Cyprus is one of the oldest inhabited countries in all of Europe, having been settled over 9,000 years ago according to recent archaeological finds. Pre-dating even the famous Egyptian empire, Cyprus was once the home to pygmy elephants and hippopotamus. These days it’s better known to tourists and expats alike as a source of reliable weather popular for those seeking warmer climates.
Enjoying the warmest temperatures in the whole of the Mediterranean with a balmy average of 19’C even in December it also boasts twice the hours of sunshine enjoyed by London. Unsurprisingly for such a climate, Cyprus receives over two million visitors each year, almost half of those coming from the UK alone.

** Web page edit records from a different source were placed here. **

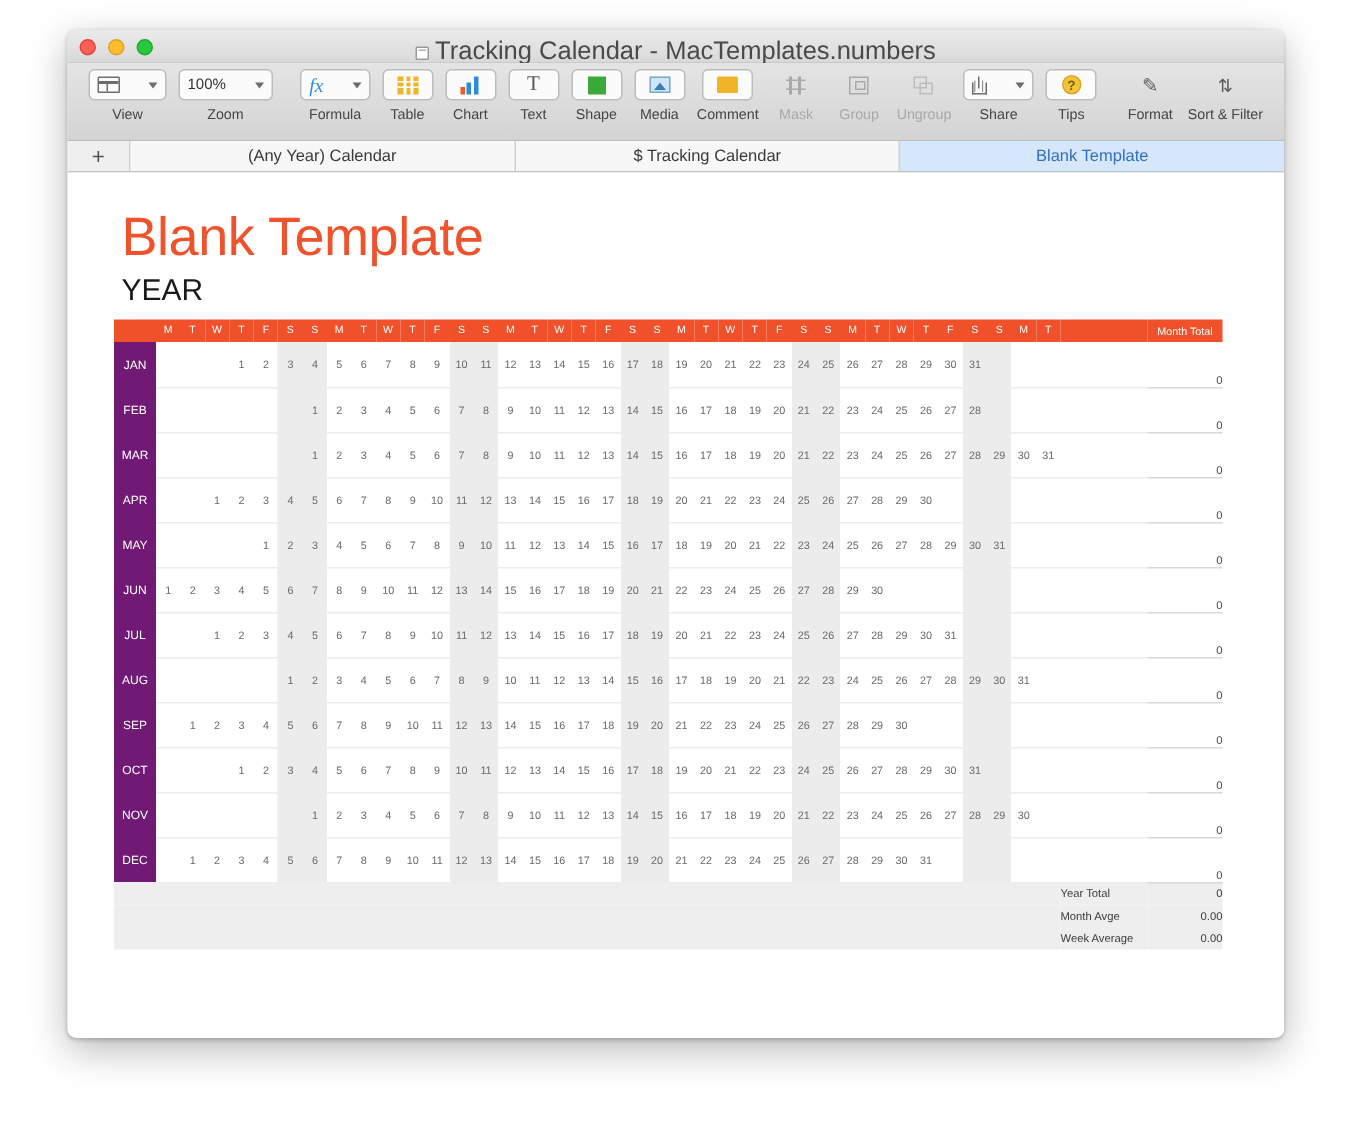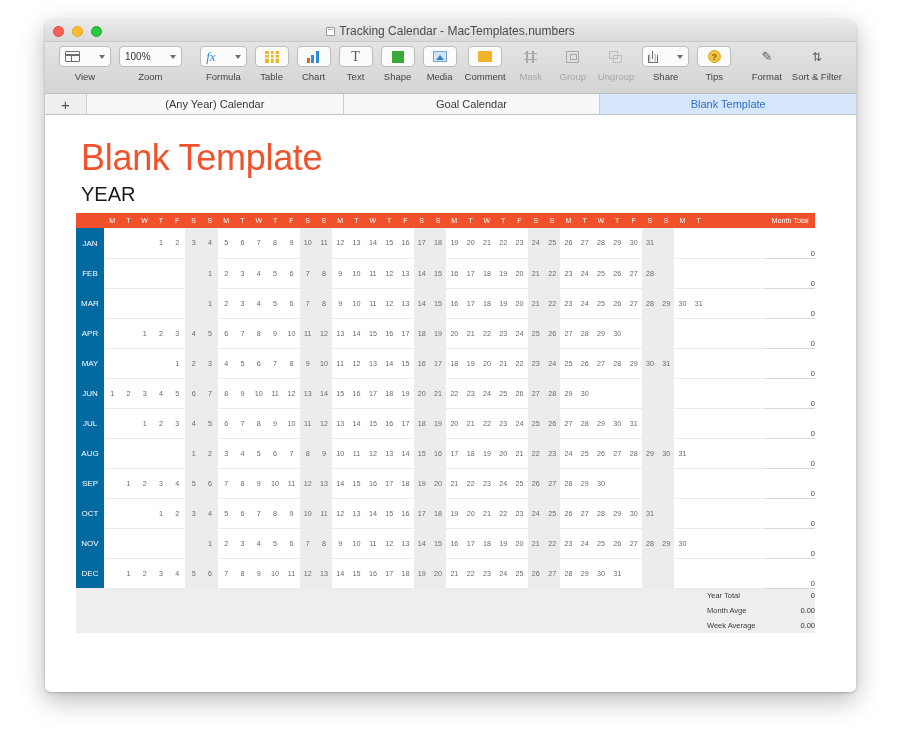"Tracking Calendar - MacTemplates.numbers" .title-text { font-size: 12px -> 17px }
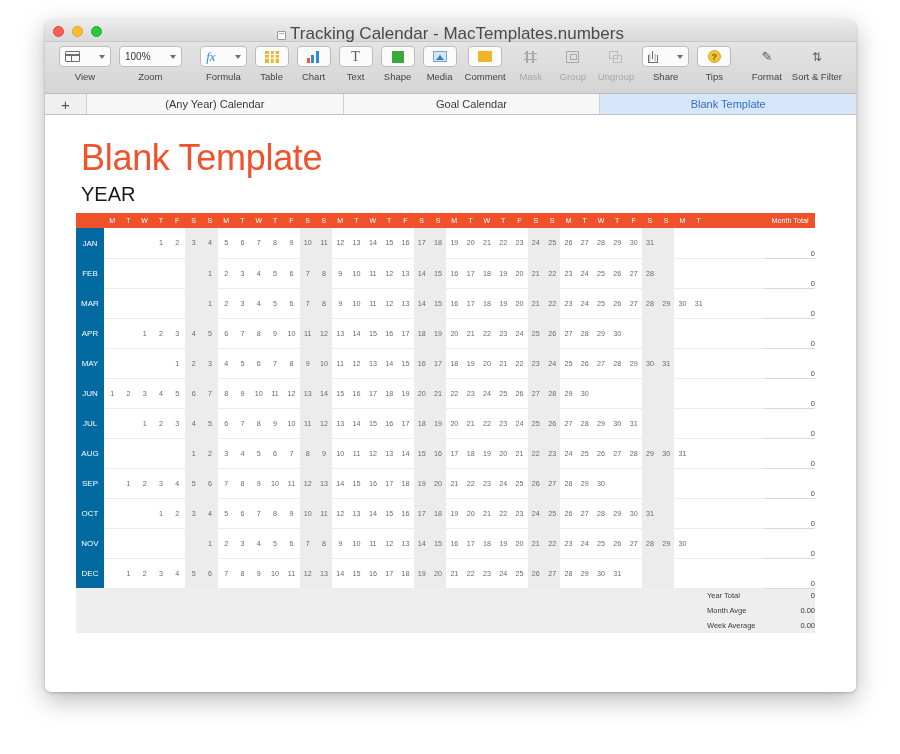"Goal Calendar" div.tab { html: <div> <span>Goal Calendar</span> </div> -> none }
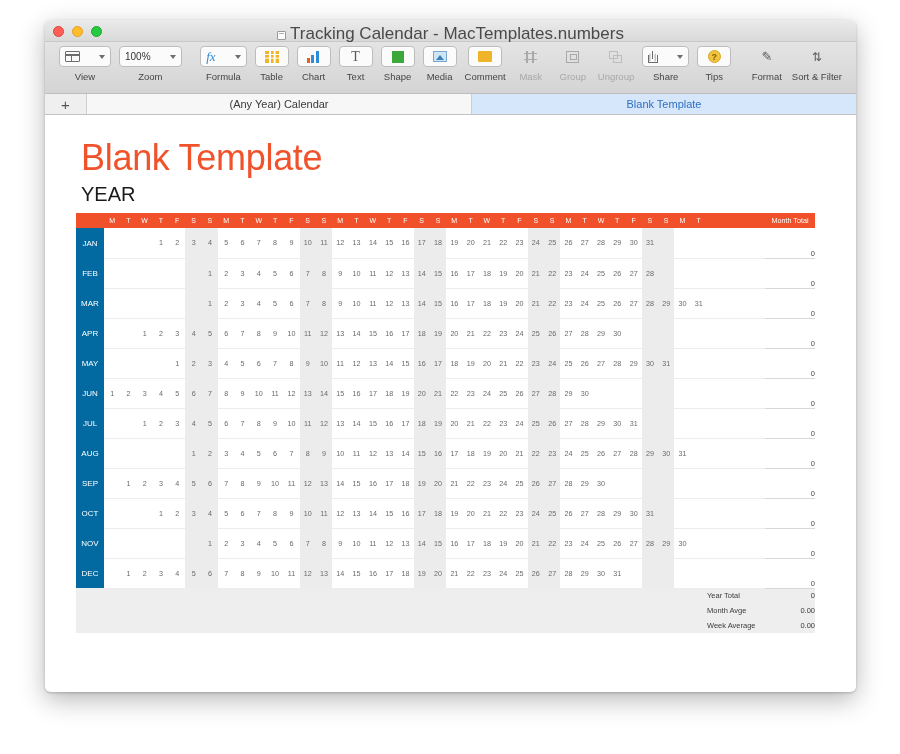"$ Tracking Calendar" div.tab { html: none -> <div> <span>$ Tracking Calendar</span> </div> }
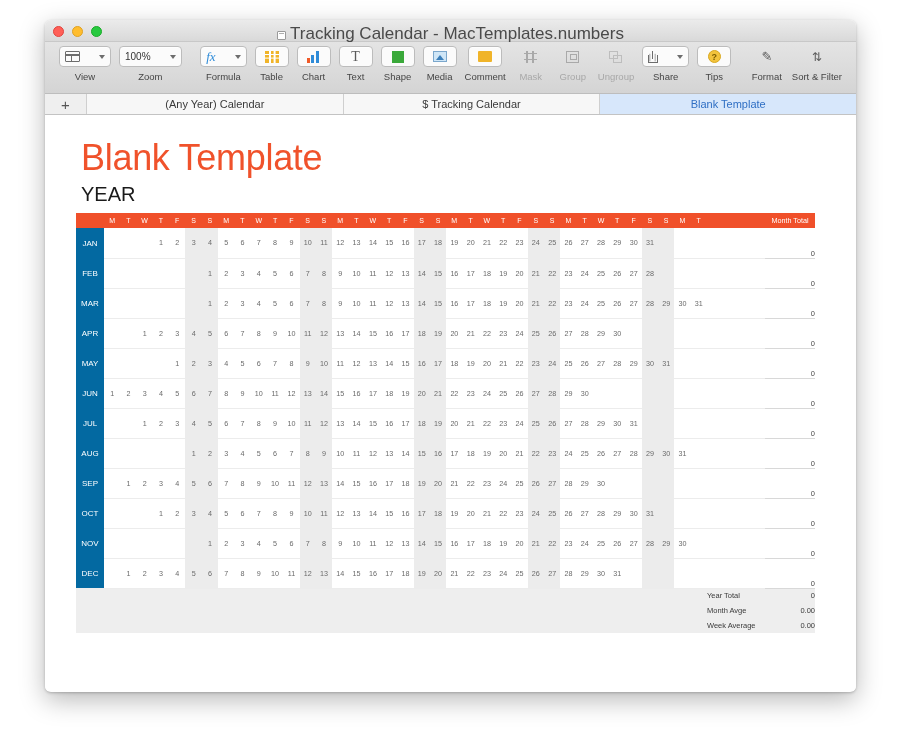"JAN" td.month { background: #0369a1 -> #701a75 }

However the Cypriot financial crisis of 2012-13 may have brought to a close the British love affair with Cyprus either for holidays or a longer term expat destination. The crisis led to an unprecedented bail out of the financial system in Cyprus and a downgrading their credit rating to ‘junk’ level. In order to meet the requirements of the International Monetary Fund, spending has been cut in many public services while taxation has risen dramatically.
In essence, since the meltdown, living in Cyprus has become ever expensive as the government aims to claw back as much cash as possible to service its sizeable new borrowing that was necessary prevent a total financial meltdown. The bad news is that many British expats are now finding themselves in a financial bind as the cost of living in Cyprus squeezes their limited pensions to breaking point.
A recent report from Sky News tells the story of international removals firm Peter Morton Removals who claim they are now receiving upwards of 30 enquiries each day from British expats seeking to relocate back to the UK. While few would claim that the UK is cheap it seems that for many expats the expat dream of retiring to the sun has long since withered and died.
Not that Cyprus necessarily needs to worry about lost tax revenues from expats just yet. The vacancies created by Brits heading home are apparently being rapidly filled by new expats from Russia and China. New money is being wooed into the country with promises of EU passports for new citizens. As a result many non-EU nationals are now viewing Cyprus as a gateway to Europe.